NASH (nonalcoholic steatohepatitis) is a form of non-alcoholic fatty liver disease (NAFLD) that affects one in four individuals worldwide, making it one of the most common chronic liver diseases in man. NAFLD is associated with metabolic conditions such as obesity, diabetes, and high cholesterol. NAFLD is diagnosed by liver biopsy and is typically characterized as either fatty liver or steatohepatitis. Fatty liver is generally non-progressive or progresses slowly compared to steatohepatitis. NASH, which is steatohepatitis not caused by alcohol, is characterized by inflammation of the liver, which progresses to fibrotic remodeling (scarring) in 30-50% of individuals, increasing the risk for cirrhosis, liver decompensation, and hepatocellular carcinoma (HCC, liver cancer). NASH is currently the second leading cause of liver transplantation overall, and the leading cause in women. Pharmacologic therapy is not yet available, but NASH is increasingly a focus of drug development efforts. Learn more
Our bodies are constantly exposed to stresses such as bacterial or viral infections, inflammatory mediators; and potentially damaging oxidizing agents like free radicals. ASK1 (apoptosis signal-regulating kinase 1) is one of the many proteins that help the body cope with these stresses and limit injury in the involved organ; however, when the strength or duration of the stresses are too great, ASK1 turns from friend to foe and causes or worsens certain diseases. Notably, blocking ASK1 has been shown to be protective in several animal models of disease inspiring ongoing research efforts to develop an ASK1 inhibitor for clinical use.
ASK1 inhibitors in NASH
ASK1 is an important mediator of NASH that is central to the disease process. Studies in multiple animal models of NASH have shown that blocking the activity of ASK1 protects against NASH, and studies in NASH patients have shown that the more fibrosis is present in the liver, the more activated the ASK1 pathway is.

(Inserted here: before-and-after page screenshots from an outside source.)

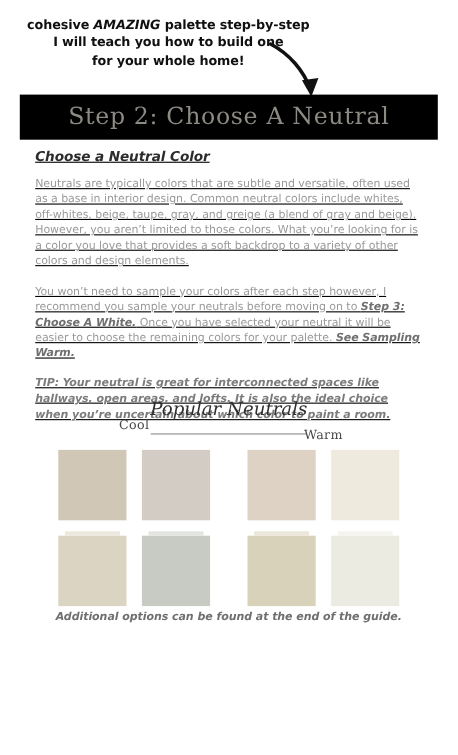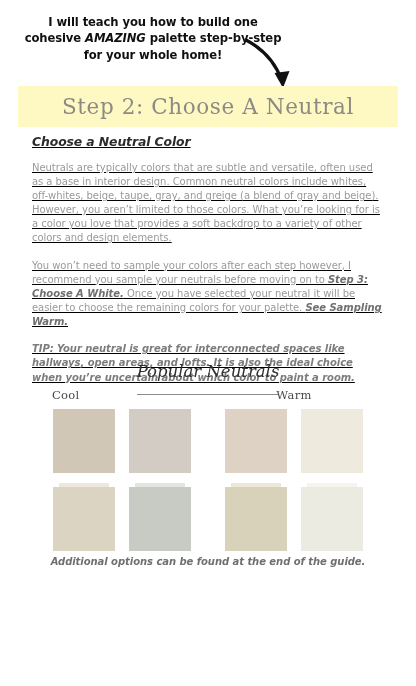--- a/index.html
+++ b/index.html
@@ -47,21 +47,21 @@
     height: 56px;
   }
 
   
   .title-banner {
     position: absolute;
     left: 18px;
     top: 86px;
     width: 380px;
     height: 41px;
-    background: #fef9c3;
+    background: #000000;
     display: flex;
     align-items: center;
     justify-content: center;
   }
   .title-banner-text {
     font-family: "DejaVu Serif", serif;
     font-weight: normal;
     font-size: 21.5px;
     line-height: 1;
     color: #8d8a84;
@@ -126,21 +126,21 @@
     line-height: 1.05;
   }
 
   .temp-label {
     position: absolute;
     font-family: "DejaVu Serif", serif;
     font-size: 11.5px;
     color: #4a4a4a;
     letter-spacing: 0.3px;
   }
-  .temp-label.cool { left: 52px; top: 388px; width: 140px; }
+  .temp-label.cool { left: 52px; top: 379px; width: 140px; text-align: center; }
   .temp-label.warm { left: 224px; top: 388px; width: 140px; text-align: center; }
 
   
   .swatch-grid {
     position: absolute;
     left: 0;
     top: 409px;
     width: 416px;
     height: 142px;
   }
@@ -169,22 +169,22 @@
     font-weight: bold;
     font-size: 10px;
     color: #6f6f6f;
     letter-spacing: -0.05px;
   }
 </style>
 </head>
 <body>
 
 <div class="headline-block">
+  <p class="headline"><span>cohesive </span><em>AMAZING</em><span> palette step-by-step</span></p>
   <p class="headline">I will teach you how to build one</p>
-  <p class="headline"><span>cohesive </span><em>AMAZING</em><span> palette step-by-step</span></p>
   <p class="headline">for your whole home!</p>
 </div>
 
 <svg class="arrow-svg" viewBox="0 0 70 56" aria-hidden="true">
   <path d="M3 3 C 20 12, 33 27, 39 44" stroke="#111111" stroke-width="3.2" fill="none" stroke-linecap="round"></path>
   <path d="M31.5 36 L 40 51 L 46.5 34 Z" fill="#111111"></path>
 </svg>
 
 <div class="title-banner">
   <div class="title-banner-text">Step 2: Choose A Neutral</div>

Utilizing extensive expertise and experience in the discovery and development of kinase inhibitors and drugs to treat NASH, we are developing novel small molecules with high affinity, potency and selectivity for ASK1. Our lead compound, SRT-015, has demonstrated all these qualities in nonclinical studies, which we believe may result in an enhanced safety profile. Further, by being liver-selective, SRT-015 may reduce the likelihood of unwanted peripheral side effects. Consequently, we anticipate that SRT-015 will be able to be administered in high enough doses to achieve maximal clinical effect.
In a fast-food diet mouse model of NASH, SRT-015 showed significant positive effects on metabolic parameters and liver specific pathology, including fibrosis. SRT-015 is about to complete preclinical, IND-enabling studies required before beginning clinical trials that are planned for early 2021.